Le préjudice d’agrément est constitué par l’impossibilité pour la victime de continuer à pratiquer régulièrement une activité spécifique sportive ou de loisir. M. Georges X… soutient qu’antérieurement à la survenue de sa silicose, il pratiquait la marche sportive, le vélo, la chasse et la pêche. Toutefois, il ne produit aucune pièce, tels des témoignages ou justificatifs d’adhésion à un ou des club (s) sportif (s) permettant d’établir la réalité de la pratique de ces activités spécifiques. Aucun préjudice d’agrément ne peut donc être retenu.
En considération de l’ensemble de ces éléments, il convient d’allouer à M. Georges X… la somme de 40 000 € en réparation de son préjudice de contamination.
4)- sur les souffrances endurées :
La réparation du préjudice spécifique de contamination n’est pas exclusive de la réparation de souffrances physiques ou morales constitutives d’un préjudice distinct de celui déjà retenu et indemnisé au titre du préjudice spécifique de contamination.
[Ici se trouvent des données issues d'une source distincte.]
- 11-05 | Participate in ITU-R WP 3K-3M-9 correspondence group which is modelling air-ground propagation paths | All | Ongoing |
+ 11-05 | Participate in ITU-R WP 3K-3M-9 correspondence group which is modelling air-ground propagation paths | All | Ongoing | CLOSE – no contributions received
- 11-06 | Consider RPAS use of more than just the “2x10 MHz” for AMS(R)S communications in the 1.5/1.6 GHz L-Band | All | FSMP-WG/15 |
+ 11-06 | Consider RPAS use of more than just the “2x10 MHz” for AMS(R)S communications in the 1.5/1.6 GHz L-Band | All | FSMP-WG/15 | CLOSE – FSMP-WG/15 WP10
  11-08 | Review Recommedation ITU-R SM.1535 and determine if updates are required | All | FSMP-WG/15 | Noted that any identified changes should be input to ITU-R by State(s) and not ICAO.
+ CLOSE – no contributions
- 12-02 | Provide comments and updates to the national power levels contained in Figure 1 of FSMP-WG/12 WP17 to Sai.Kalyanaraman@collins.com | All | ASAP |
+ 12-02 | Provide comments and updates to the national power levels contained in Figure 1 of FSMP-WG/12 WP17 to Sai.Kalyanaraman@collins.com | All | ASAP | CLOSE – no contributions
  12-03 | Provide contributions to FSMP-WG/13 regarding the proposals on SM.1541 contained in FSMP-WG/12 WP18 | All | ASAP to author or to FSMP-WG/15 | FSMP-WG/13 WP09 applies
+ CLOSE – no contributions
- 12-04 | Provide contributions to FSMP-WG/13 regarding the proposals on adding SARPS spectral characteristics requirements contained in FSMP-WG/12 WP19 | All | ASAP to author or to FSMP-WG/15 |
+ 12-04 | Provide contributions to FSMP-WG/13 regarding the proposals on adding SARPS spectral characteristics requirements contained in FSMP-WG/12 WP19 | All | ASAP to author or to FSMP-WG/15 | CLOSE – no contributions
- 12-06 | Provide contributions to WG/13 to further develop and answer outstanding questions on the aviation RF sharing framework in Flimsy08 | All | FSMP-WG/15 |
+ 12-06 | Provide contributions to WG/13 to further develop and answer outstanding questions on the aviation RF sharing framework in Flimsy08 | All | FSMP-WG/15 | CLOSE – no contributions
Au cas d’espèce, il résulte du rapport d’expertise judiciaire que M. Georges X… a subi des douleurs liées à la réalisation d’une thoracotomie exploratrice avec biopsies pulmonaires pour confirmer le diagnostic de silicose, la cicatrice de thoracotomie ayant induit des douleurs résiduelles post-chirurgicales. Le Dr Z… quantifie ces douleurs à 2/ 7.
Ce poste de préjudice sera justement réparé par l’allocation d’une somme de 3 000 €.
5)- sur le préjudice d’agrément :
Le préjudice d’agrément est constitué par l’impossibilité pour la victime de continuer à pratiquer régulièrement une activité spécifique sportive ou de loisir.
Comme la cour l’a précédemment relevé, M. Georges X… ne justifie pas de la pratique d’une telle activité spécifique antérieurement à la survenue de sa silicose.
6) sur le paiement des indemnités par la caisse et le recours de celle-ci :
Le bénéfice du versement direct par la caisse de la réparation allouée à la victime d’une faute inexcusable en application des dispositions de l’article L. 452-3 du code de la sécurité sociale, s’appliquant également aux indemnités réparant les préjudices non énumérés par ce texte, la CPAM de la Mayenne versera directement à M. Georges X… l’ensemble des indemnités arbitrées en sa faveur, sous déduction de la somme de 15 831, 34 € déjà payée et elle en récupérera le montant auprès de l’employeur.
PAR CES MOTIFS :
La cour statuant publiquement, par arrêt contradictoire et en dernier ressort ;
Déclare recevable la demande formée au titre du déficit fonctionnel temporaire ;
Confirme le jugement entrepris :
— en ses dispositions relatives à l’indemnisation du préjudice de tierce personne avant consolidation et du préjudice tenant aux souffrances endurées ;
— en ses dispositions relatives aux frais irrépétibles ;
L’infirme en toutes ses autres dispositions ;
Statuant à nouveau et y ajoutant,
Fixe aux sommes suivantes les indemnités dues à M. Georges X… :
. déficit fonctionnel temporaire : 5 738, 50 €
. préjudice spécifique de contamination
ou préjudice lié à la pathologie évolutive : 40 000, 00 €
Dit que, sous déduction de la somme de 15 831, 34 € déjà payée, toutes ces sommes seront directement versées à M. Georges X… par la CPAM de la Mayenne ;
Dit que la CPAM de la Mayenne pourra récupérer à l’encontre de l’employeur, M. Gérard Y…, le montant des indemnités versées à M. Georges X… ainsi que les frais d’expertise ;
Condamne M. Gérard Y… à payer à M. Georges X… la somme de 1 800 € au titre de ses frais irrépétibles d’appel.